Hawk takes a drink of his coffee. “You think you’re the only one struggling with this?”
“I know you are. Know Razor is too. We’re all fucked.”
“Yeah. We are.”
We sit in silence for a while. Just two men, late at night, acknowledging that they’re in over their heads with a woman they can’t have.
“What are we going to do?” I ask finally.
“Keep her alive. Get her home to her kid. Make sure Tyler never touches her again.” Hawk sets down his mug. “And try not to fall any deeper than we already have.”
“You think that’s possible?”
“No. But we have to try anyway.”
He’s right. We’re already too far gone. All three of us. Drawn to a woman who’s off-limits in every way that matters. Who deserves a life that doesn’t include us and the danger we bring.
“She’s strong,” I say quietly.
“Yeah.”
“She’d survive this. Survive us.”
“Probably.”
“But her kid wouldn’t. Not without scars. Not without learning all the wrong lessons about what love looks like.”
Hawk’s quiet for a long moment. Then: “You did the right thing. Walking away.”
“Doesn’t feel right.”
“Rarely does.”
I finish my beer, crush the can, and toss it in the trash. “I’m going to bed. Try to sleep. Not gonna happen, but I’ll try.”
“Shadow.”
I pause at the stairs, look back.
“For what it’s worth,” Hawk says, “she’s lucky you care enough to walk away. Most men wouldn’t.”

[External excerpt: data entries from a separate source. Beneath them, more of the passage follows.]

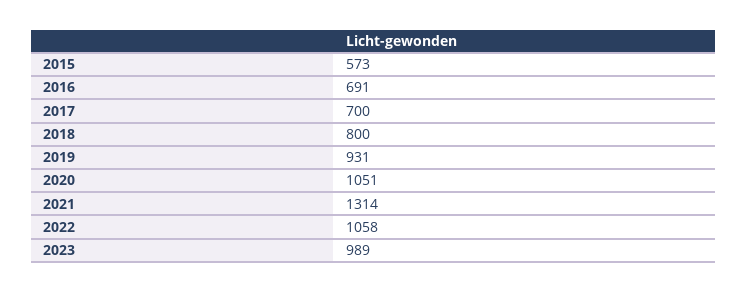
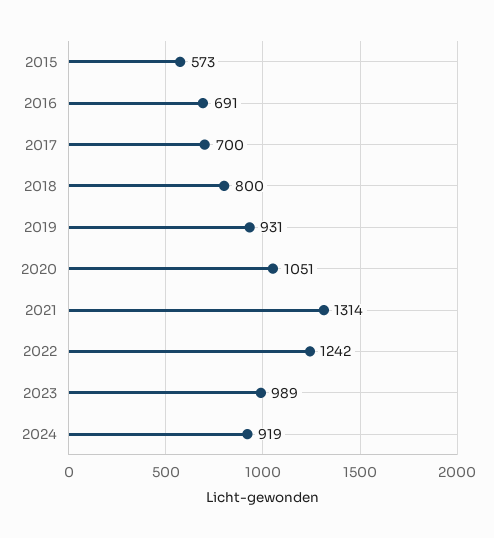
2022: 1058 -> 1242
2024: none -> 919

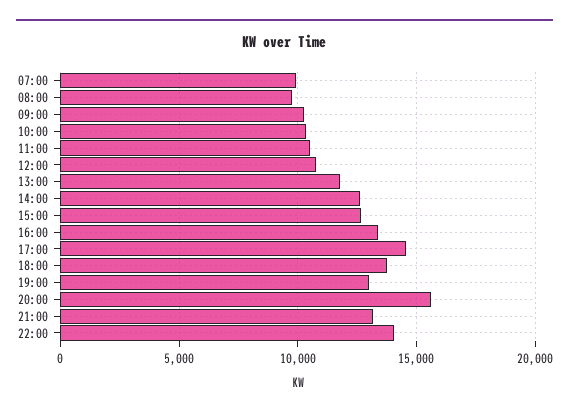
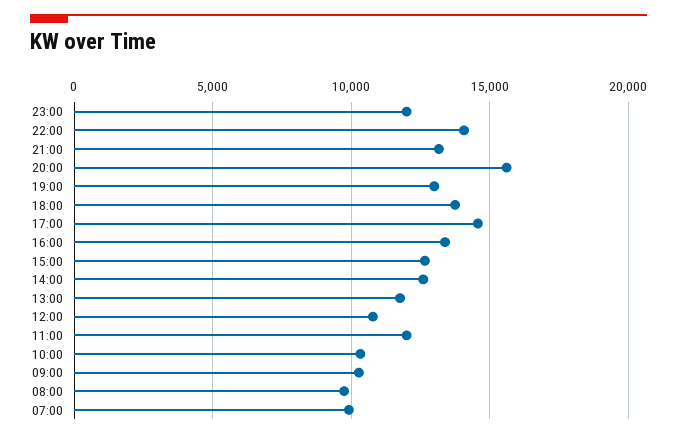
11:00: 10500 -> 12000
23:00: none -> 12000

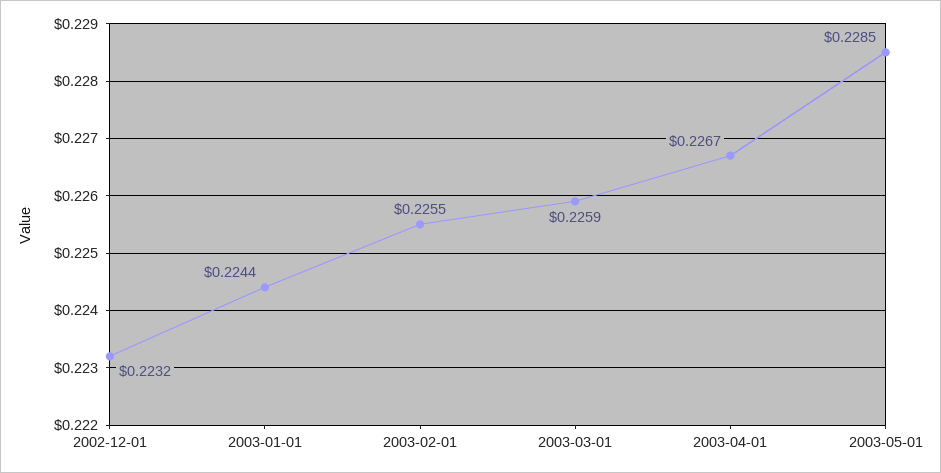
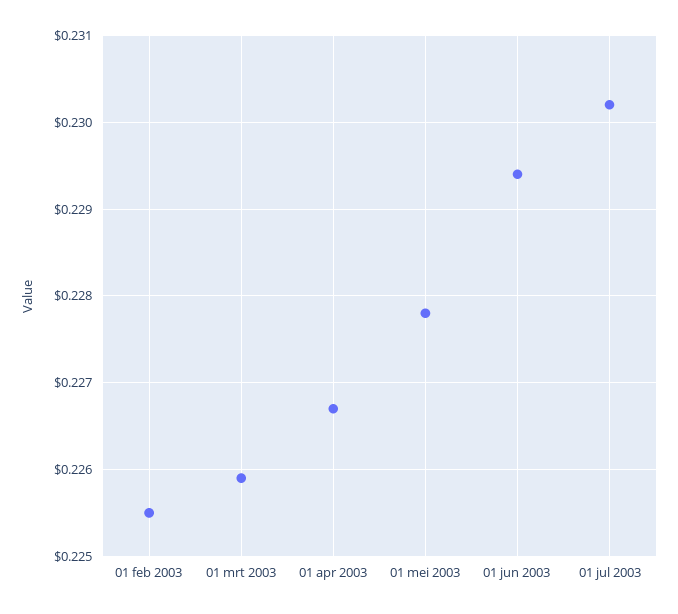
2002-12-01: 0.2232 -> none
2003-01-01: 0.2244 -> none
2003-05-01: 0.2285 -> 0.2278
01 jun 2003: none -> 0.2294
01 jul 2003: none -> 0.2302

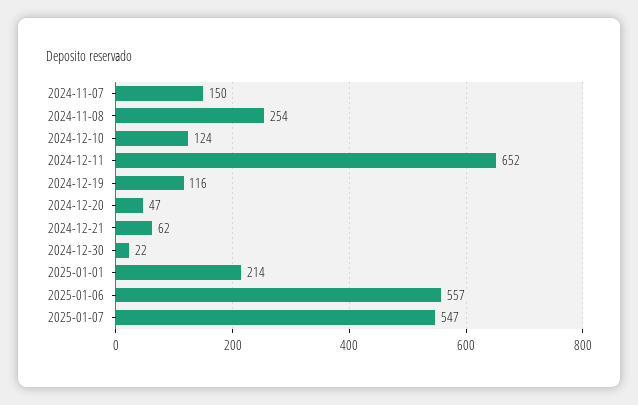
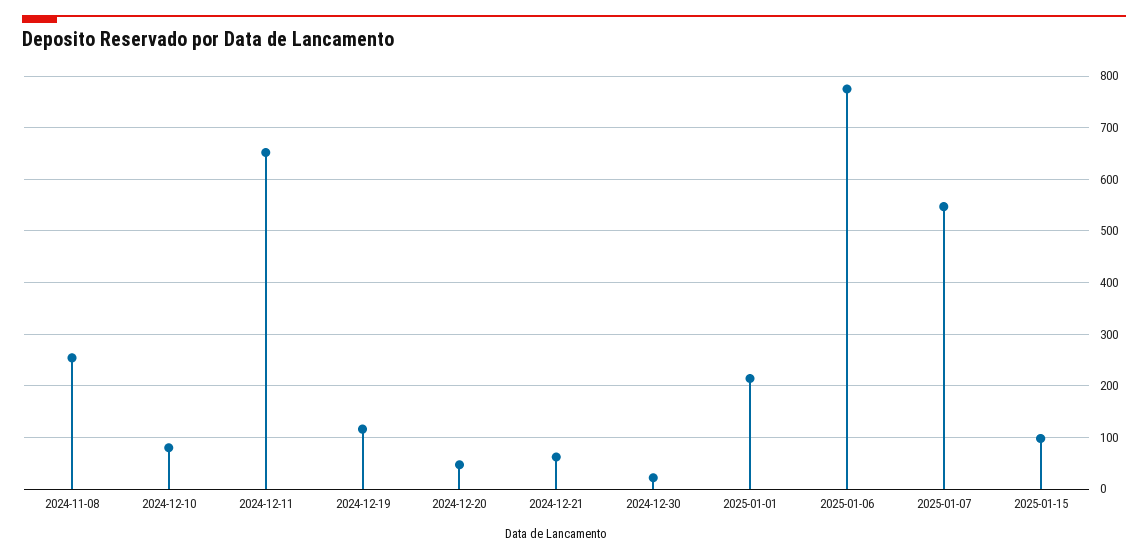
2024-11-07: 150 -> none
2024-12-10: 124 -> 80
2025-01-06: 557 -> 780
2025-01-15: none -> 100

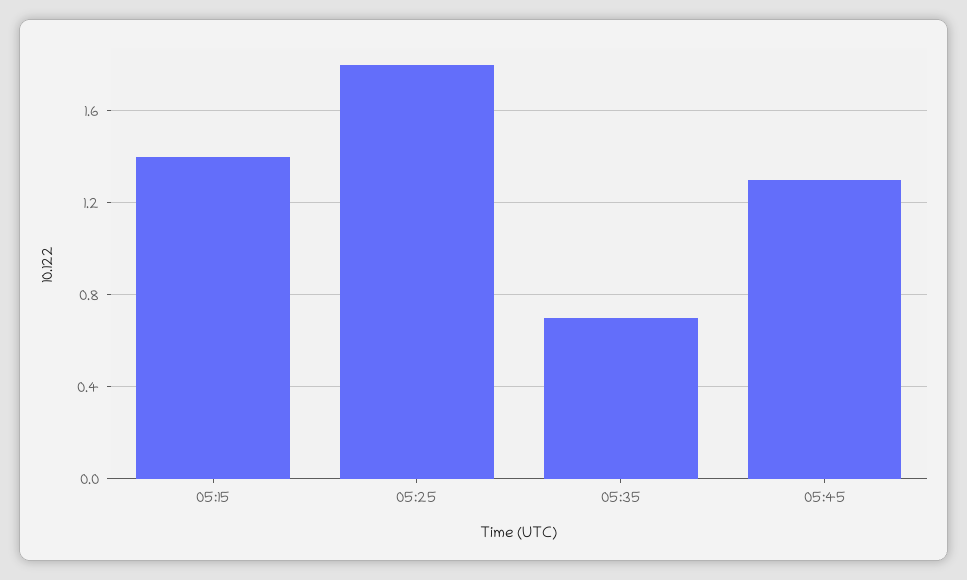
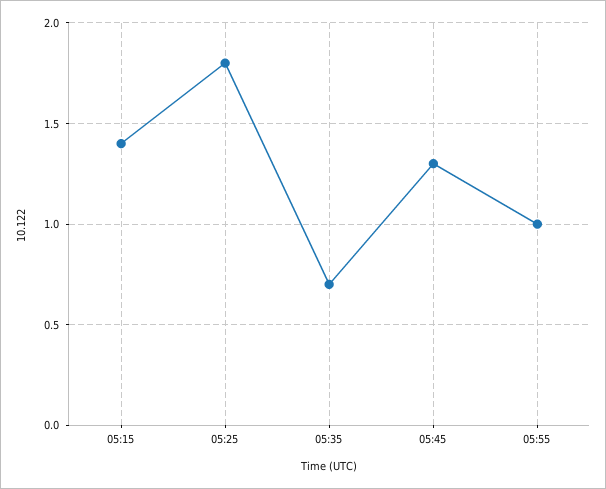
05:55: none -> 1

“Most men aren’t fucked up enough to know better.”
I head upstairs, back to my room, back to staring at the ceiling.
But now I’m replaying a different scene. The almost-kiss that didn’t happen. The look on Jade’s face when I pulled away. The tears streaming down her cheeks as I chose her future over my present.
It hurts. Burns like acid in my chest. But it’s the right choice. The only choice that doesn’t end with me destroying another family.
Even if it means walking away from something I want more than I’ve wanted anything in years.
Even if it means never knowing what could have been.
Some things are more important than what I want. Jade’s safety. Mason’s future. The chance for them to build a life that doesn’t include violence and fear and men who choose wrong.
I close my eyes, knowing sleep still won’t come.
But at least I can tell myself I did the right thing.
Even if the right thing feels like tearing my own heart out.